Yung: SFpark has been widely discussed as a success in national urban blogs. Do you think this system is the ideal model for ensuring demand driven market pricing for parking in cities? Are there any suggestions that you would make to change or improve this system?
Shoup: SFpark, San Francisco’s new pricing program, aims to solve the problems created by charging too much or too little for curb parking. If the price is too high and many curb spaces remain open, nearby stores lose customers, employees lose jobs, and governments lose tax revenue. If the price is too low and no curb spaces are open, drivers who cruise to find an open space waste time and fuel, congest traffic, and pollute the air. SFpark bases the price adjustments purely on observed occupancy.

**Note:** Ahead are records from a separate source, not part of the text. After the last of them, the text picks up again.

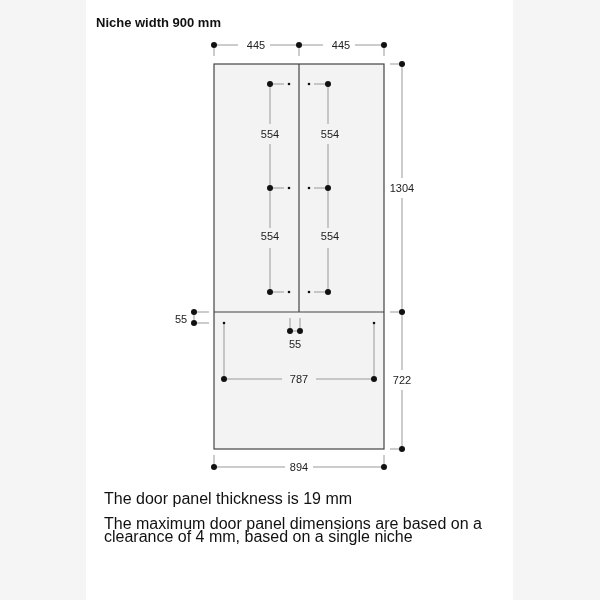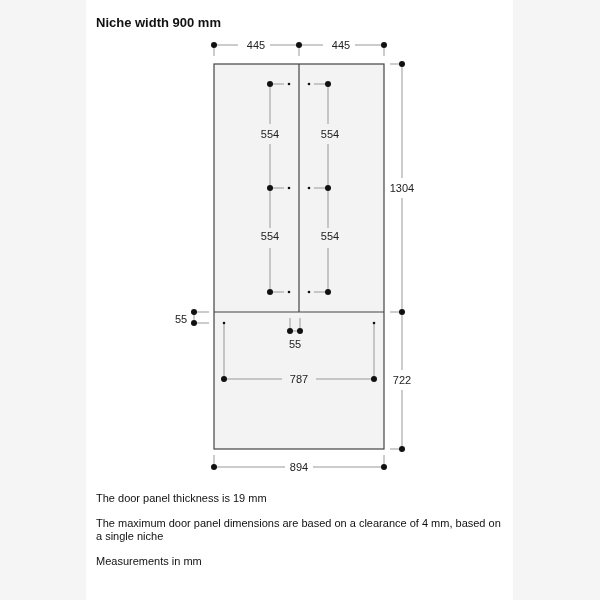--- a/index.html
+++ b/index.html
@@ -16,7 +16,7 @@
   }
   svg.diagram { position: absolute; left: 0; top: 0; }
   .dimtext { font-family: "Liberation Sans", sans-serif; font-size: 11px; fill: #222; }
-  .notes { position: absolute; left: 96px; top: 492px; width: 410px; font-size: 11px; color: #111; line-height: 13px; }
+  .notes { position: absolute; left: 104px; top: 492px; width: 410px; font-size: 16px; color: #111; line-height: 13px; }
   .notes p { margin: 0 0 12px 0; }
 </style>
 </head>

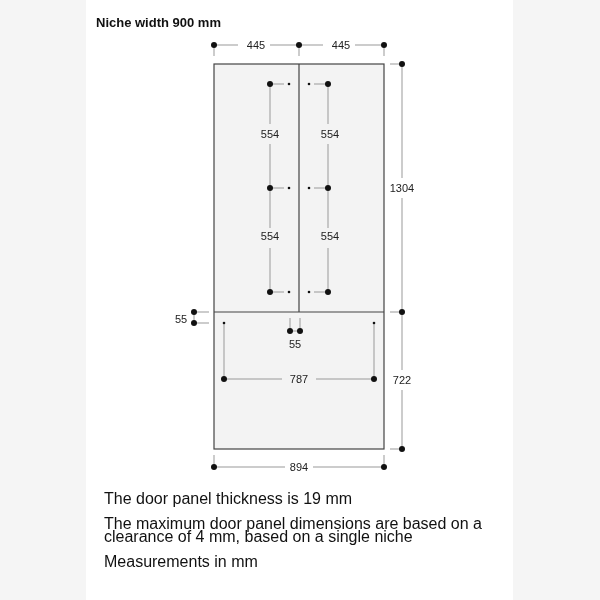--- a/index.html
+++ b/index.html
@@ -142,7 +142,6 @@
 <div class="notes">
   <p>The door panel thickness is 19 mm</p>
   <p>The maximum door panel dimensions are based on a clearance of 4 mm, based on a single niche</p>
-  <p>Measurements in mm</p>
 </div>
 
 </body></html>

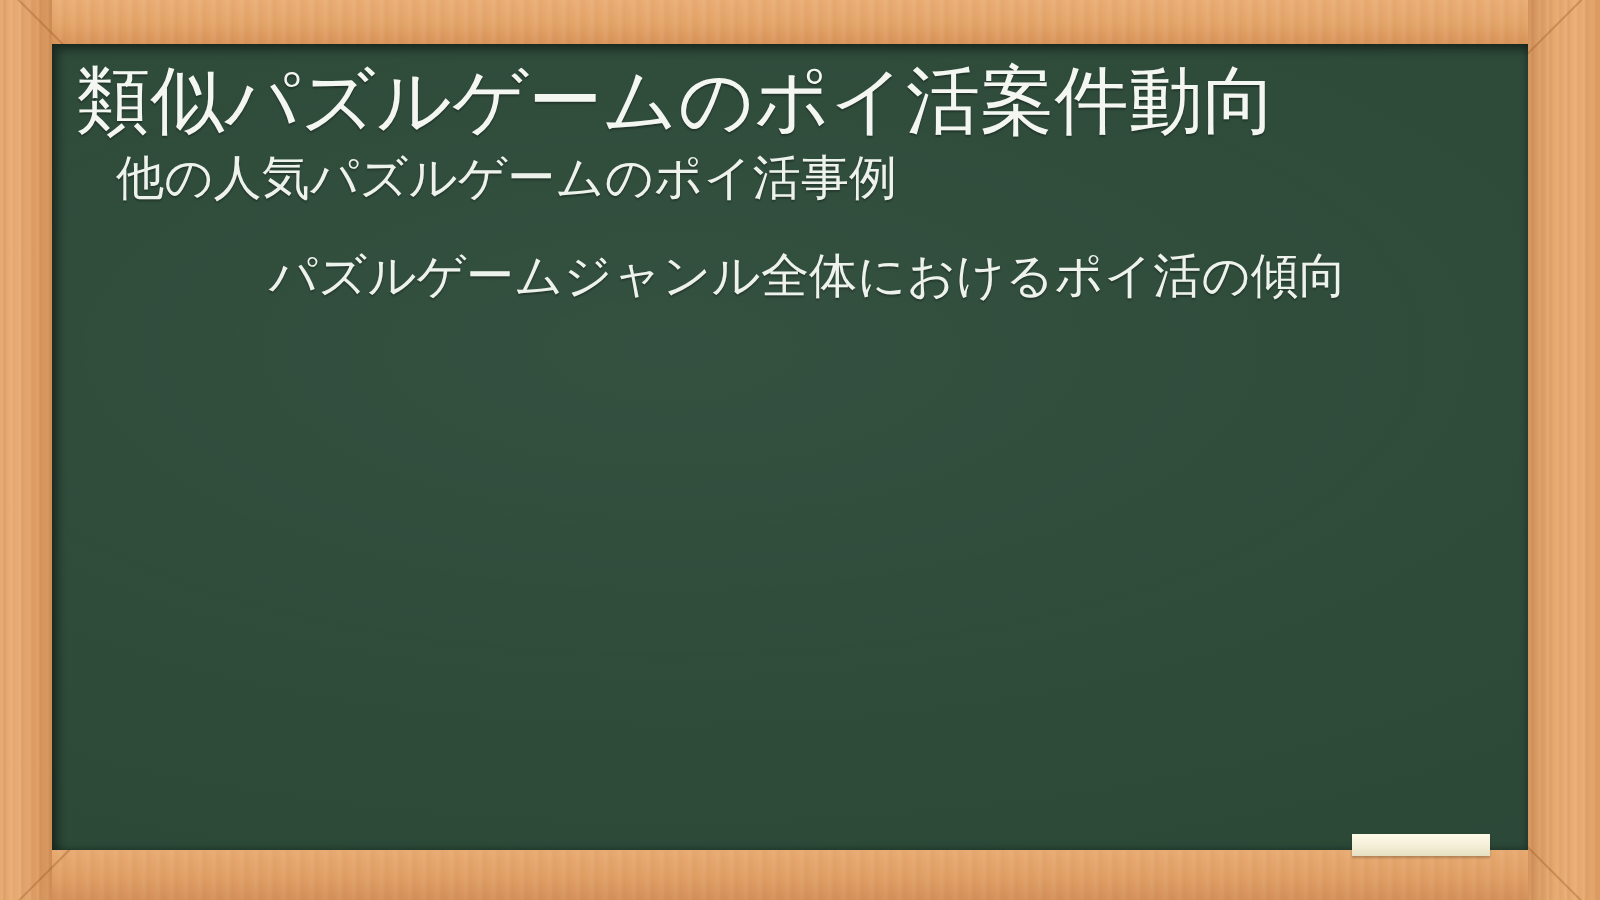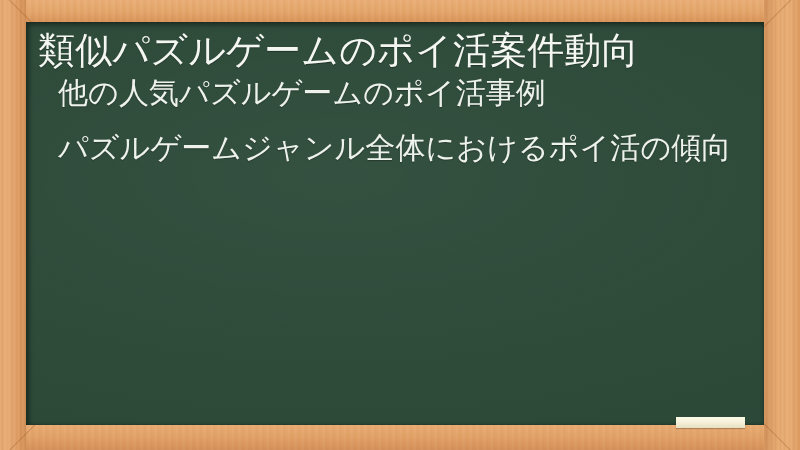--- a/index.html
+++ b/index.html
@@ -166,7 +166,7 @@
 
   .bullet {
     color: #eef2ec;
-    font-size: 30px;
+    font-size: 24px;
     line-height: 1.06;
     font-weight: 400;
     white-space: nowrap;

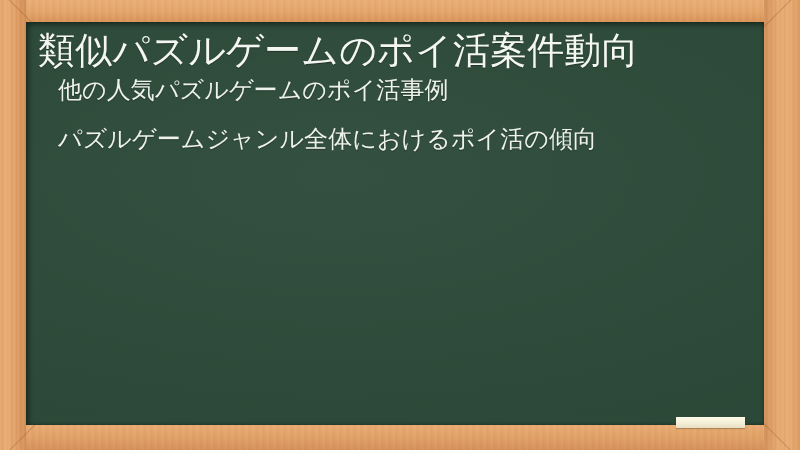--- a/index.html
+++ b/index.html
@@ -174,7 +174,7 @@
     margin-bottom: 23px;
     text-shadow: 0 1px 1px rgba(0,0,0,0.28);
   }
-  .bullet:last-child { margin-bottom: 0; }
+  .bullet:last-child { margin-bottom: 0; text-align: center; }
 
   
   .chalk {

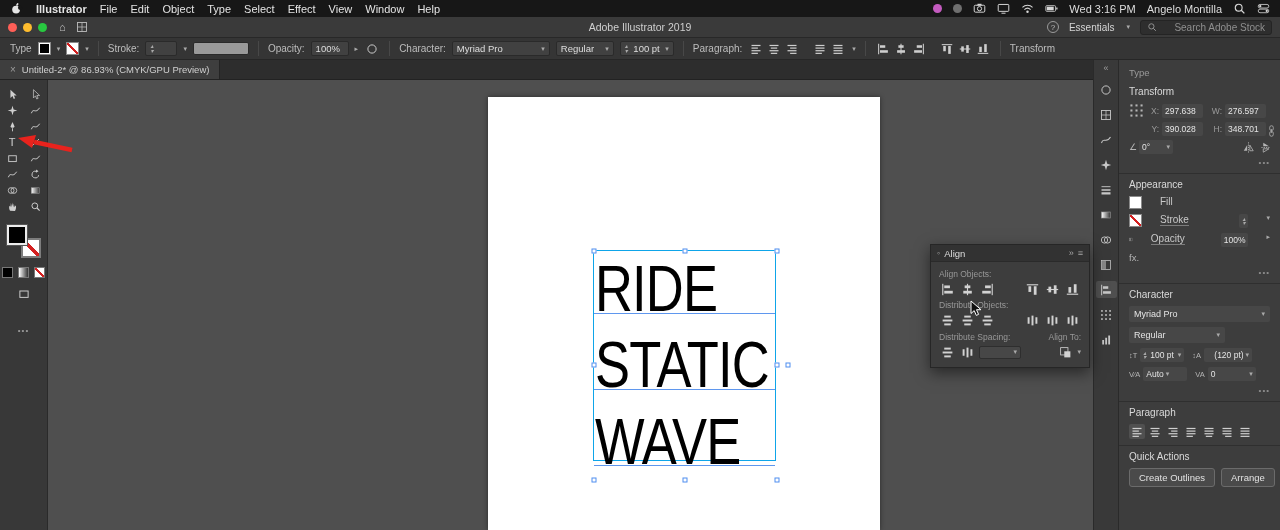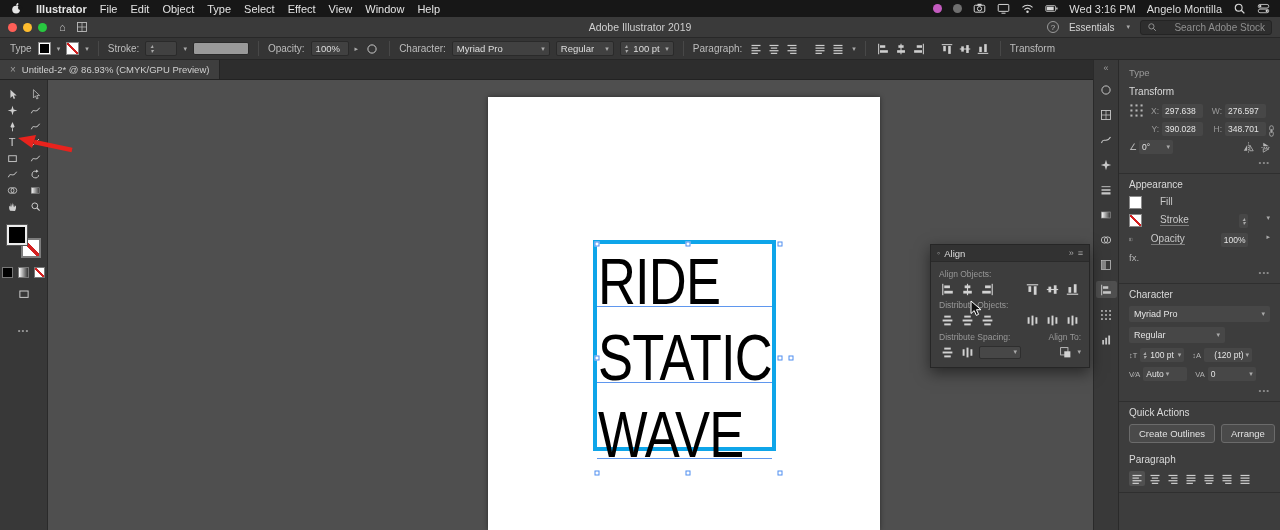--- a/index.html
+++ b/index.html
@@ -87,8 +87,8 @@
   .canvas { position:absolute; left:48px; top:80px; width:1045px; bottom:0; background:#4f4f4f; overflow:hidden; }
   .artboard { position:absolute; left:440px; top:17px; width:392px; height:433px; background:#ffffff;
     box-shadow:0 0 5px rgba(0,0,0,.45); }
-  .textblock { position:absolute; left:545px; top:160px; width:183px; height:211px;
-    border:4px solid #0ea5e9; }
+  .textblock { position:absolute; left:545px; top:170px; width:183px; height:211px;
+    border:1px solid #0ea5e9; }
   .big-text { position:absolute; left:1px; top:0; width:250px; font-size:64px; line-height:76.3px;
     letter-spacing:-1px; color:#000; transform:scaleX(.82); transform-origin:0 0; white-space:nowrap; }
   .baseline { position:absolute; left:0; right:0; height:1px; background:#5f97ee; }

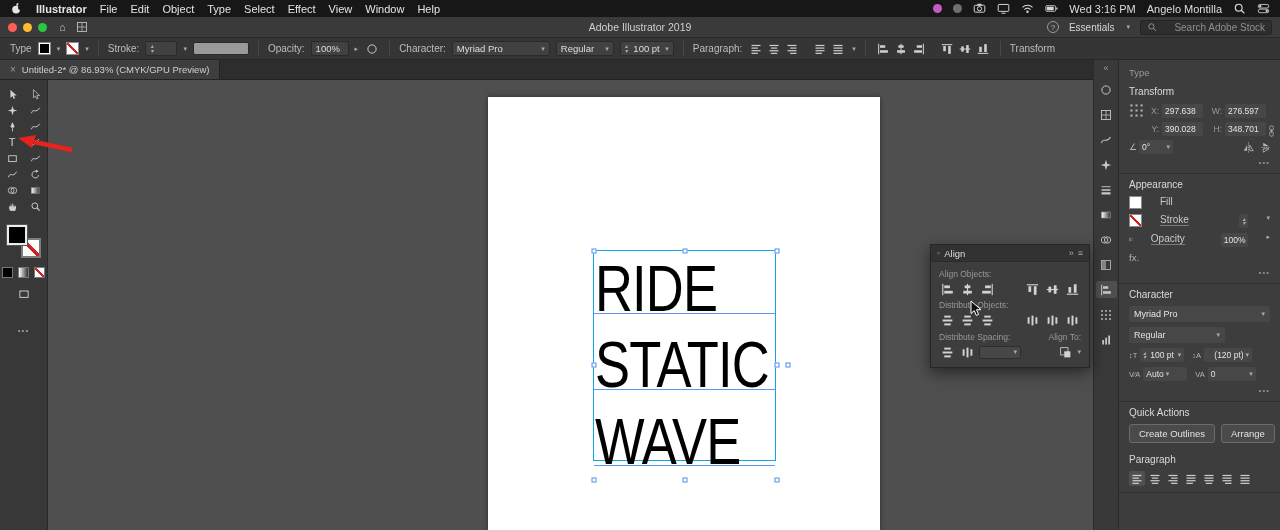--- a/index.html
+++ b/index.html
@@ -977,14 +977,6 @@
       <div class="sec-ellip">•••</div>
     </div>
 
-    <div class="psec" style="border-bottom:none">
-      <div class="psec-title">Quick Actions</div>
-      <div class="qrow">
-        <span class="qbtn">Create Outlines</span>
-        <span class="qbtn">Arrange</span>
-      </div>
-    </div>
-
     <div class="psec">
       <div class="psec-title">Paragraph</div>
       <div class="para-row">
@@ -1025,6 +1017,14 @@
           </span>
       </div>
     </div>
+
+    <div class="psec" style="border-bottom:none">
+      <div class="psec-title">Quick Actions</div>
+      <div class="qrow">
+        <span class="qbtn">Create Outlines</span>
+        <span class="qbtn">Arrange</span>
+      </div>
+    </div>
   </div>
 
   <svg class="red-arrow" width="58" height="22" viewBox="0 0 58 22">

Planners cannot reliably predict the right price for parking on every block at every time of day, but they can use a simple trial-and-error process to adjust prices in response to occupancy rates. This process of adjusting prices based on occupancy is often called performance pricing. Beyond managing the on-street supply, SFpark helps to depoliticize parking by setting a clear pricing policy.
San Francisco charges the lowest prices possible without creating a parking shortage. Transparent, data-based pricing rules can bypass the usual politics of parking. Because demand dictates the prices, politicians cannot simply raise them to gain more revenue. Here is the link to a short article that explains SFpark.
Immediately after conducting this interview with Dr. Shoup, it was revealed that many recently constructed parking garages in Portland, as required by law, are now sitting mostly empty.